[Items listed in a dataset]
• • • • •

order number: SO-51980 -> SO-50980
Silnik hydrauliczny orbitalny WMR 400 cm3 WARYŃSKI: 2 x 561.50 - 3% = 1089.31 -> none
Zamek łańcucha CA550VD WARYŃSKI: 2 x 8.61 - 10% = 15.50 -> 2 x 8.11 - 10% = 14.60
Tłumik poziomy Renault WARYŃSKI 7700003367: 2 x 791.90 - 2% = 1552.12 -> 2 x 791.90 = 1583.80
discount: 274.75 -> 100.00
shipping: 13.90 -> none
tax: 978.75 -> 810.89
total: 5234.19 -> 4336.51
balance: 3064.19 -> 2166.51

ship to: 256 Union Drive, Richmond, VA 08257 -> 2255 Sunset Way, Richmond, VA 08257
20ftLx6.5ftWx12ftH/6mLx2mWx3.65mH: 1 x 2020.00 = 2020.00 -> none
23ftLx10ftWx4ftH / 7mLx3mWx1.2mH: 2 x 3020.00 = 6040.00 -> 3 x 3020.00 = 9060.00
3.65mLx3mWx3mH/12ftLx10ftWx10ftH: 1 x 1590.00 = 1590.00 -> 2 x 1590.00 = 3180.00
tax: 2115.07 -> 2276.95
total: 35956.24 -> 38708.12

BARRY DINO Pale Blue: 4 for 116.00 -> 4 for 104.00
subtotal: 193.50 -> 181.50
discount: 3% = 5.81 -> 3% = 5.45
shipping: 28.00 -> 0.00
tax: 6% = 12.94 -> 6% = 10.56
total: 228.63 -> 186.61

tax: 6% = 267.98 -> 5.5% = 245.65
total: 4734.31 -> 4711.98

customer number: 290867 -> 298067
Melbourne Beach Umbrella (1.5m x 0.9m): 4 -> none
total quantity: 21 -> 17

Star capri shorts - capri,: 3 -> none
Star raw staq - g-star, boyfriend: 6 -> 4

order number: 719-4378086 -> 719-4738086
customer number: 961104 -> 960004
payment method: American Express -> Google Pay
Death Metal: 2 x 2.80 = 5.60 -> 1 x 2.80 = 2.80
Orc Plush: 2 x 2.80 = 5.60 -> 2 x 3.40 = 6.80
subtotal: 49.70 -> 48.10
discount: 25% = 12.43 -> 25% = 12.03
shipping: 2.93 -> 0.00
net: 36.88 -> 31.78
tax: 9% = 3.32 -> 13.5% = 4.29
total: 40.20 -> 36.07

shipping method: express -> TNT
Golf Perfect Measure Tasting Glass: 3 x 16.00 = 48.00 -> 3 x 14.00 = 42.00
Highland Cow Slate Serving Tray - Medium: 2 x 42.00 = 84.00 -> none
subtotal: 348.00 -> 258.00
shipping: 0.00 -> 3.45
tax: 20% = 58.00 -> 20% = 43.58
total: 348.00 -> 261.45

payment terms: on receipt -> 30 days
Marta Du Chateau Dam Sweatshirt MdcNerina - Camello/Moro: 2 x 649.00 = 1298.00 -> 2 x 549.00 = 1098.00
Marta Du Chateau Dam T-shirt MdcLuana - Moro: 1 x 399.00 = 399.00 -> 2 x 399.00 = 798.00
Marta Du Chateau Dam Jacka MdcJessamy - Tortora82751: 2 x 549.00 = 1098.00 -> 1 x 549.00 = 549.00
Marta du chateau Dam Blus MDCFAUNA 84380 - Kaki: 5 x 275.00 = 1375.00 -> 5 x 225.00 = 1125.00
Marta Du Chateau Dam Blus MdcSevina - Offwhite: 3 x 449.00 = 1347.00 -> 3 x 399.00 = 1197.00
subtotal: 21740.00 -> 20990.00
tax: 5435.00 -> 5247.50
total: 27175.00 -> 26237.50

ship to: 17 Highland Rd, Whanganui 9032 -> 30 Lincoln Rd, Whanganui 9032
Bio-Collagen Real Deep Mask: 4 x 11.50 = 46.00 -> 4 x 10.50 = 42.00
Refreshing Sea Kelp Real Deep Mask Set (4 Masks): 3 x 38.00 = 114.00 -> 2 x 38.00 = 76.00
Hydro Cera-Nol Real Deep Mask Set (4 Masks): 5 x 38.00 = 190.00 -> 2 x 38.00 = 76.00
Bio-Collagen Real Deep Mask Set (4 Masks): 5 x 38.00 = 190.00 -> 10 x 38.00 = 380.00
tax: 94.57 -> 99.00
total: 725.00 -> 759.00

• • • • •

▶ **Exercise**
Reproduce each line of the entries above from the one containing "Golf Perfect Measure" through the last, exactly, and no other line.

▶ **Answer**
Golf Perfect Measure Tasting Glass: 3 x 16.00 = 48.00 -> 3 x 14.00 = 42.00
Highland Cow Slate Serving Tray - Medium: 2 x 42.00 = 84.00 -> none
subtotal: 348.00 -> 258.00
shipping: 0.00 -> 3.45
tax: 20% = 58.00 -> 20% = 43.58
total: 348.00 -> 261.45

payment terms: on receipt -> 30 days
Marta Du Chateau Dam Sweatshirt MdcNerina - Camello/Moro: 2 x 649.00 = 1298.00 -> 2 x 549.00 = 1098.00
Marta Du Chateau Dam T-shirt MdcLuana - Moro: 1 x 399.00 = 399.00 -> 2 x 399.00 = 798.00
Marta Du Chateau Dam Jacka MdcJessamy - Tortora82751: 2 x 549.00 = 1098.00 -> 1 x 549.00 = 549.00
Marta du chateau Dam Blus MDCFAUNA 84380 - Kaki: 5 x 275.00 = 1375.00 -> 5 x 225.00 = 1125.00
Marta Du Chateau Dam Blus MdcSevina - Offwhite: 3 x 449.00 = 1347.00 -> 3 x 399.00 = 1197.00
subtotal: 21740.00 -> 20990.00
tax: 5435.00 -> 5247.50
total: 27175.00 -> 26237.50

ship to: 17 Highland Rd, Whanganui 9032 -> 30 Lincoln Rd, Whanganui 9032
Bio-Collagen Real Deep Mask: 4 x 11.50 = 46.00 -> 4 x 10.50 = 42.00
Refreshing Sea Kelp Real Deep Mask Set (4 Masks): 3 x 38.00 = 114.00 -> 2 x 38.00 = 76.00
Hydro Cera-Nol Real Deep Mask Set (4 Masks): 5 x 38.00 = 190.00 -> 2 x 38.00 = 76.00
Bio-Collagen Real Deep Mask Set (4 Masks): 5 x 38.00 = 190.00 -> 10 x 38.00 = 380.00
tax: 94.57 -> 99.00
total: 725.00 -> 759.00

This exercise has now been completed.